Demokrasi iyi güzel hoş da kapitalist dünya sisteminin "suç ortağı" olmaklığına ne diyeceğiz, bilemiyorum.
Zaten suç ortaklığını bihakkın yerine getirmediği ülkeler ne yaparlarsa yapsınlar, "demokrat" olarak akredite edilmiyor.
Sonuç itibarıyla...
Muktedir dünya sisteminin "fermanına" göre Batı külliyen demokrat, Doğu antidemokrat addediliyor.
Hâliyle, halkımızın Doğu'ya nazaran Batı'yı tercih etmesi beklenir değil mi? Oysa Metropoll'ün araştırması tam tersini gösteriyor.

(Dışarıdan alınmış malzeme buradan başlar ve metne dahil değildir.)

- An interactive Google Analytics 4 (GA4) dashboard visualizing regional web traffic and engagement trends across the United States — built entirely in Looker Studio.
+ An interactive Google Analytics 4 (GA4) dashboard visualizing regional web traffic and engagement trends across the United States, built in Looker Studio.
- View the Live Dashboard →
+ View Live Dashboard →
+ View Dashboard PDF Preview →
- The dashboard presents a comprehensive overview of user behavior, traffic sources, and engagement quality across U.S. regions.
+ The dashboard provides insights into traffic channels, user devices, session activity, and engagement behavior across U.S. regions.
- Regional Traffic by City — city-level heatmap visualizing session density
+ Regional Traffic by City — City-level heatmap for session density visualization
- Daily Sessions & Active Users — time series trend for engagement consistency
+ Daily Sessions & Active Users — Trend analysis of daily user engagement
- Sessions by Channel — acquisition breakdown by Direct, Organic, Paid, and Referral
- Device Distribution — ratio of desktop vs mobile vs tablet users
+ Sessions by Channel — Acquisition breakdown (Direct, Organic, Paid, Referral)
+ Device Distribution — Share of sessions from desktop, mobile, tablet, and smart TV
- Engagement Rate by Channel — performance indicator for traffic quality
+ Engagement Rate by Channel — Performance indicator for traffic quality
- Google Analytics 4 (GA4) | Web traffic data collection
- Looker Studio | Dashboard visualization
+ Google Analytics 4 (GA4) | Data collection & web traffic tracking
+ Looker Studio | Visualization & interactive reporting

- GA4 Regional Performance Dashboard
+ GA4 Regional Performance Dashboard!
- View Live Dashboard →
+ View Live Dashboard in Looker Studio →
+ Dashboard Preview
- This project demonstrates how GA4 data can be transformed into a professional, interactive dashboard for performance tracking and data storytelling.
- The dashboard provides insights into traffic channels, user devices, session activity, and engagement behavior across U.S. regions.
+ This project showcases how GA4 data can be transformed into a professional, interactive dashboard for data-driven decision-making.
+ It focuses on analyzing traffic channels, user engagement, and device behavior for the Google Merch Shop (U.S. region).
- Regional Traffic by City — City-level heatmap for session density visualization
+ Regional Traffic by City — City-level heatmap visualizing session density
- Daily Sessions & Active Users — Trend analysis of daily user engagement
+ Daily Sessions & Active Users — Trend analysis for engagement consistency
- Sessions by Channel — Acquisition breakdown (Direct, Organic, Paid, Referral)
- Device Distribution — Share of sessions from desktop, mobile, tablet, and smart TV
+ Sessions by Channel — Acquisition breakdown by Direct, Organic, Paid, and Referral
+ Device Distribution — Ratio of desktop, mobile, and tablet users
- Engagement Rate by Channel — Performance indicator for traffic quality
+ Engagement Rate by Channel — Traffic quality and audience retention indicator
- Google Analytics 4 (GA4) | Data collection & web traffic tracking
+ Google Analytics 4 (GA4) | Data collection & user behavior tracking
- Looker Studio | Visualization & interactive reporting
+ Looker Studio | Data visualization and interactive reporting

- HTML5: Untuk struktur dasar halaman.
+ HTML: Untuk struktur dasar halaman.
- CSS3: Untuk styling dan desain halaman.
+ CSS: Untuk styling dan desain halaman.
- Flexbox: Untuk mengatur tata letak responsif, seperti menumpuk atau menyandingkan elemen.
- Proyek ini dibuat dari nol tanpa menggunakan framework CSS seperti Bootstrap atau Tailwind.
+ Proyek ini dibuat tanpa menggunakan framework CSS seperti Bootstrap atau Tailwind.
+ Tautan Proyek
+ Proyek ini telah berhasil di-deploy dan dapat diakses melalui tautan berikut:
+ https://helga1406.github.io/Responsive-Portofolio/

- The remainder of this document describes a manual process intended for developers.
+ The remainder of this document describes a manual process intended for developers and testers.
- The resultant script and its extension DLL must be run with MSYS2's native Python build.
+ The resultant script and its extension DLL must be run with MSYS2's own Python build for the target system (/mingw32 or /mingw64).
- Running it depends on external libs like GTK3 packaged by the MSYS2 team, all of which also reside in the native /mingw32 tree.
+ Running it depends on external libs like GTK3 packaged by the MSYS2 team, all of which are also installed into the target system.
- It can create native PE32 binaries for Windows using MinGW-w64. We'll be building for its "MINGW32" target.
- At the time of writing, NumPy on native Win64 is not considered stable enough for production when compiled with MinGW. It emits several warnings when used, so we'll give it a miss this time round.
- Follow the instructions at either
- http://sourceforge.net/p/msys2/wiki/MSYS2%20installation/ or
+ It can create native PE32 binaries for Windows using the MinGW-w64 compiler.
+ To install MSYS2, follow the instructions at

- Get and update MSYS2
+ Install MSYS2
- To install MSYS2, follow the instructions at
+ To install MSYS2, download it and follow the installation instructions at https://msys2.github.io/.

Halkımız demokrasiyi umursamadığı veya benimsemediği için mi böyle? Elbette hayır... Her şeyden evvel, mezkûr tercihte belirleyici olan, ülkelerin "demokratlığından" ziyade dış ilişkilerindeki tavırlarıdır. Tahakküm ve sömürüden mi yanalar, yoksa karşılıklı saygıdan yana mı?
Ayrıca, halkımızın çoğu emperyalistlerin demokrasiyi kültürel ve siyasi tahakküm için araçsallaştırdığının farkında.
***
Söz konusu ankette, "Türkiye dış ilişkilerde ABD ve AB'ye mi yoksa Rusya ve Çin'e mi öncelik vermelidir?" sorusuna verilen cevabın partilere göre dağılımı bir hayli ilginç.***
Türkiye'de Allah, Kitap, Peygamber diyenin "gerici" ilan edildiği dönemler oldu.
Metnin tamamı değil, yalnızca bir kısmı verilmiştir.